Prior work established the feasibility of ML for weather prediction, including early global ML models trained on coarse (~5°) data that limited performance. Key advances include FourCastNet (Vision Transformer with FNO/AFNO) producing 0.25° forecasts from ERA5; Pangu-Weather (3D Earth-Specific Transformer based on Swin) surpassing IFS-HRES in medium range; GraphCast (multi-mesh GNN on icosahedral grids with autoregressive fine-tuning) outperforming IFS-HRES on many variables; FuXi (Swin v2 U-transformer with cascade models for different lead times); and FengWu (multi-modal, multi-task transformer with replay buffer to improve long-lead forecasts). Comparative studies highlighted strengths and weaknesses: Bouallegue et al. found Pangu-Weather comparable to IFS for many metrics but with smooth forecasts, increasing bias with lead time, and poor TC intensity prediction; Charlton-Perez et al. showed multiple MLWP models captured synoptic structure of Storm Ciarán yet underestimated peak winds, suggesting smoothing tendencies from ML training and objectives. The role of multi-model ensembles in outperforming single models is well-established in seasonal prediction (e.g., NMME). Gaps remain in homogeneous regional evaluations and systematic assessment of TC track and intensity skills across MLWP models.

Methodology

Models: Five global MLWP systems—Pangu-Weather, FCN2, GraphCast, FuXi, FengWu—each run at 0.25° horizontal resolution, 13 vertical levels, 6-hour time step. Model codes from developers’ repositories were used to generate forecasts.
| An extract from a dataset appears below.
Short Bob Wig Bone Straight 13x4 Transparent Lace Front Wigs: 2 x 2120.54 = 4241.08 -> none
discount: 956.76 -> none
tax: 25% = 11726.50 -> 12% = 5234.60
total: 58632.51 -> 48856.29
Initial conditions and verification: ERA5 reanalysis used for initial conditions (identical for all MLWP models) and as verification at valid time. ECMWF IFS (9 km) is included as a reference, recognizing its different operational analysis without post-analysis data.
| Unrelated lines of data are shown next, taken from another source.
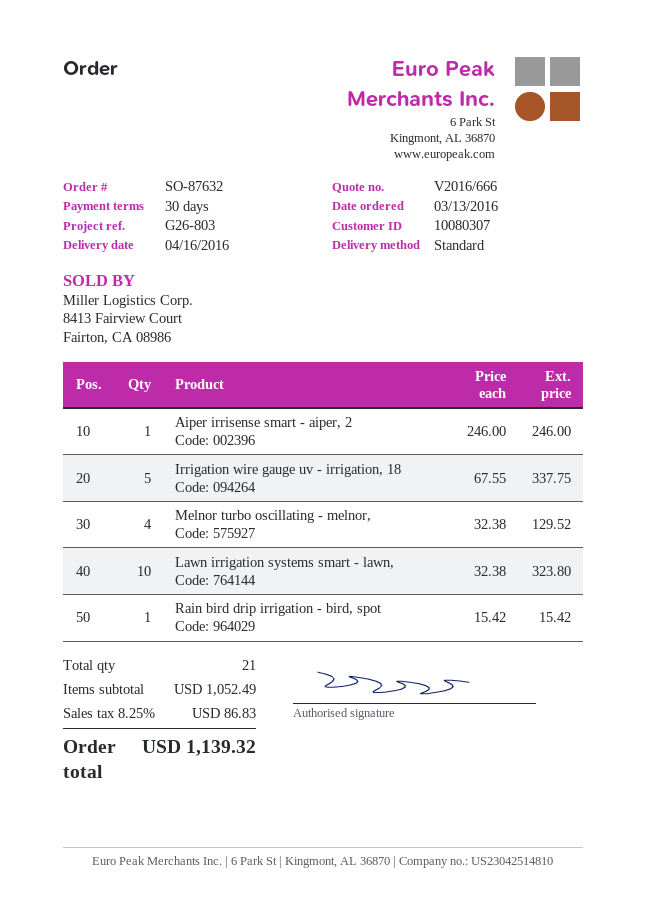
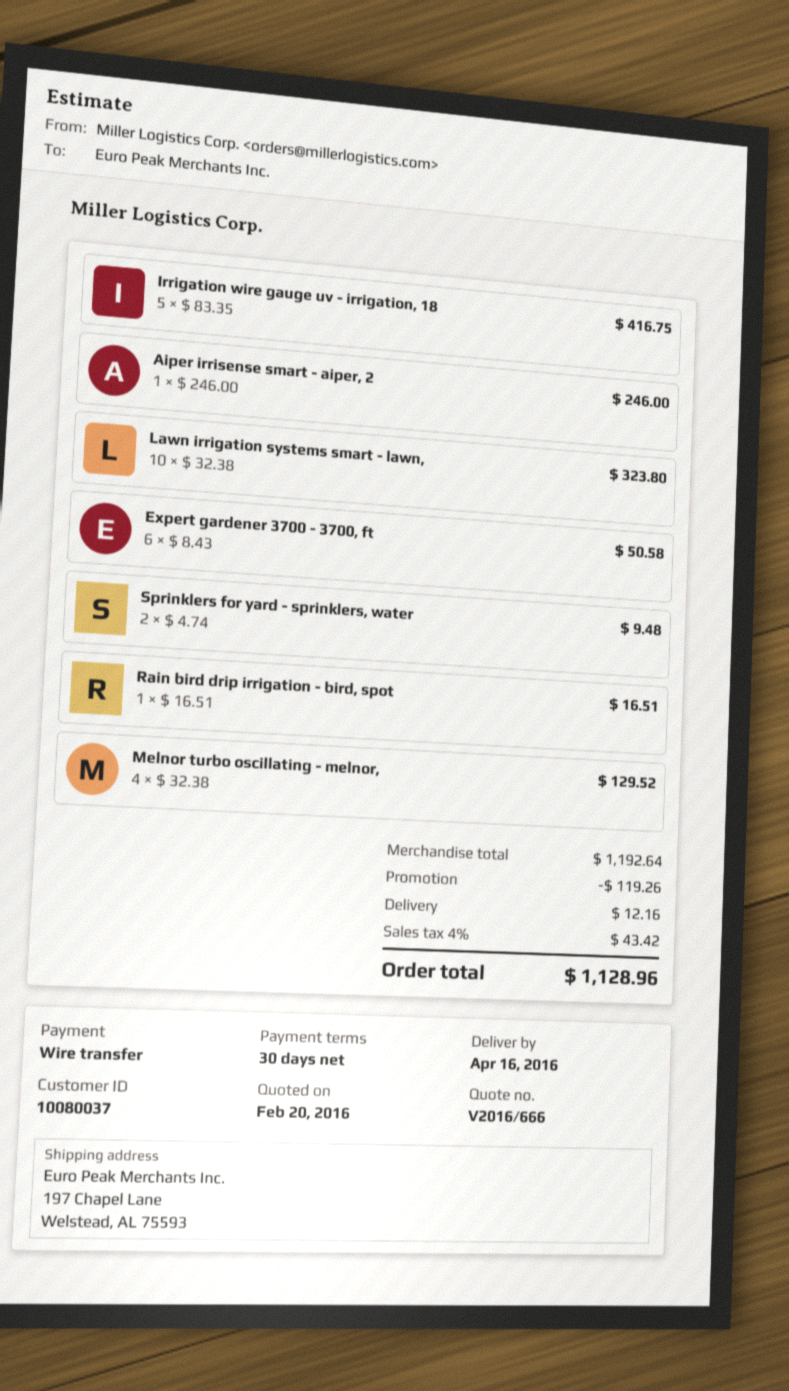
customer number: 10080307 -> 10080037
Irrigation wire gauge uv - irrigation, 18: 5 x 67.55 = 337.75 -> 5 x 83.35 = 416.75
Rain bird drip irrigation - bird, spot: 1 x 15.42 = 15.42 -> 1 x 16.51 = 16.51
Expert gardener 3700 - 3700, ft: none -> 6 x 8.43 = 50.58
Sprinklers for yard - sprinklers, water: none -> 2 x 4.74 = 9.48
subtotal: 1052.49 -> 1192.64
discount: none -> 119.26
shipping: none -> 12.16
tax: 8.25% = 86.83 -> 4% = 43.42
total: 1139.32 -> 1128.96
Domain and period: East Asia and Western Pacific region (as in Fig. 1), June–November 2023.
Forecast length: 168 hours (7 days).
Metrics: Latitude-weighted RMSE and Anomaly Correlation Coefficient (ACC) for representative variables (e.g., 500 hPa geopotential height, 850 hPa temperature, 2 m temperature, 10 m zonal wind). Bias assessment via the Western Pacific Subtropical High (WPSH) position/intensity using 500 hPa geopotential height contours (e.g., 5880 m and 5760 m lines) for JJA and SON.
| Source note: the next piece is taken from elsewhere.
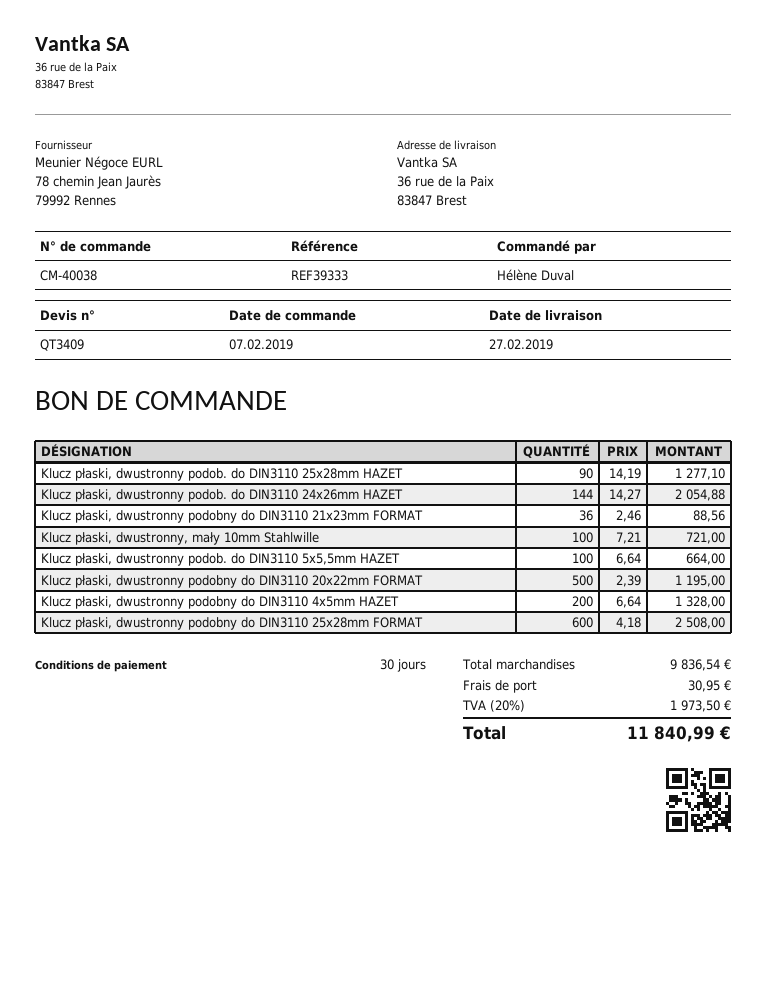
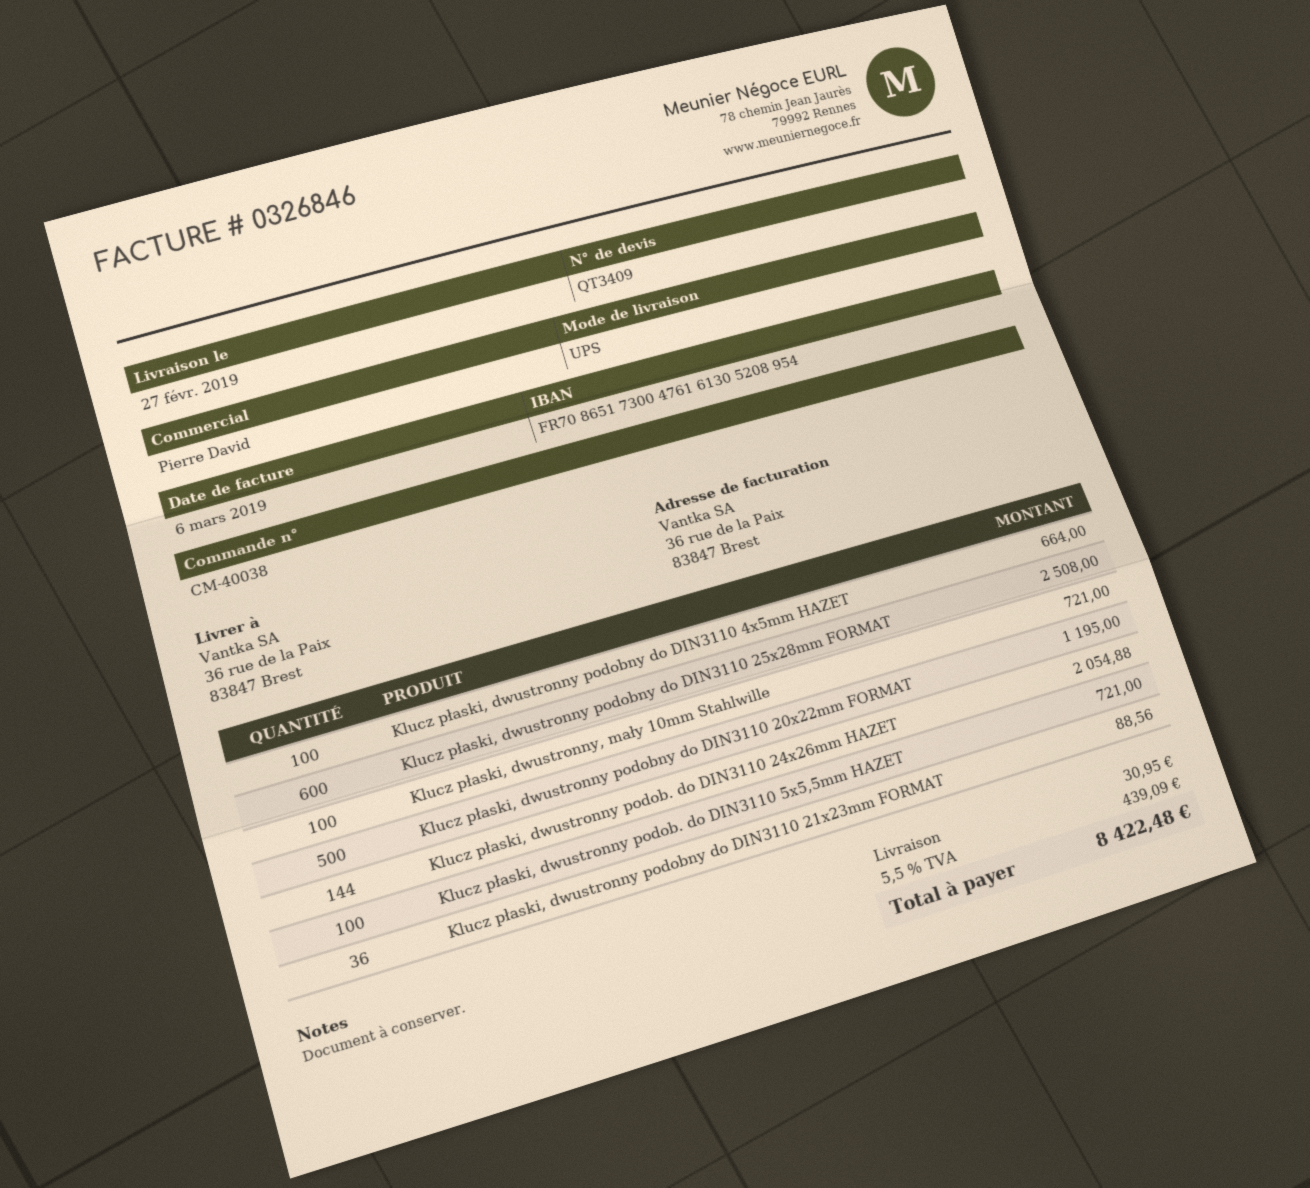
Klucz płaski, dwustronny podob. do DIN3110 25x28mm HAZET: 90 for 1277.10 -> none
Klucz płaski, dwustronny podob. do DIN3110 5x5,5mm HAZET: 100 for 664.00 -> 100 for 721.00
Klucz płaski, dwustronny podobny do DIN3110 4x5mm HAZET: 200 for 1328.00 -> 100 for 664.00
tax: 20% = 1973.50 -> 5.5% = 439.09
total: 11840.99 -> 8422.48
Tropical cyclone evaluation: 11 typhoons (excluding three short-lived) in 2023. TC center identified as minimum sea-level pressure in forecasts; verification best tracks from CWA (similar to IBTRACS). Track errors (km) and absolute intensity errors (hPa) computed by forecast lead time; additional summary comparison at 96 h per storm (Table 1). Track types categorized: straight, curving, recurve, irregular.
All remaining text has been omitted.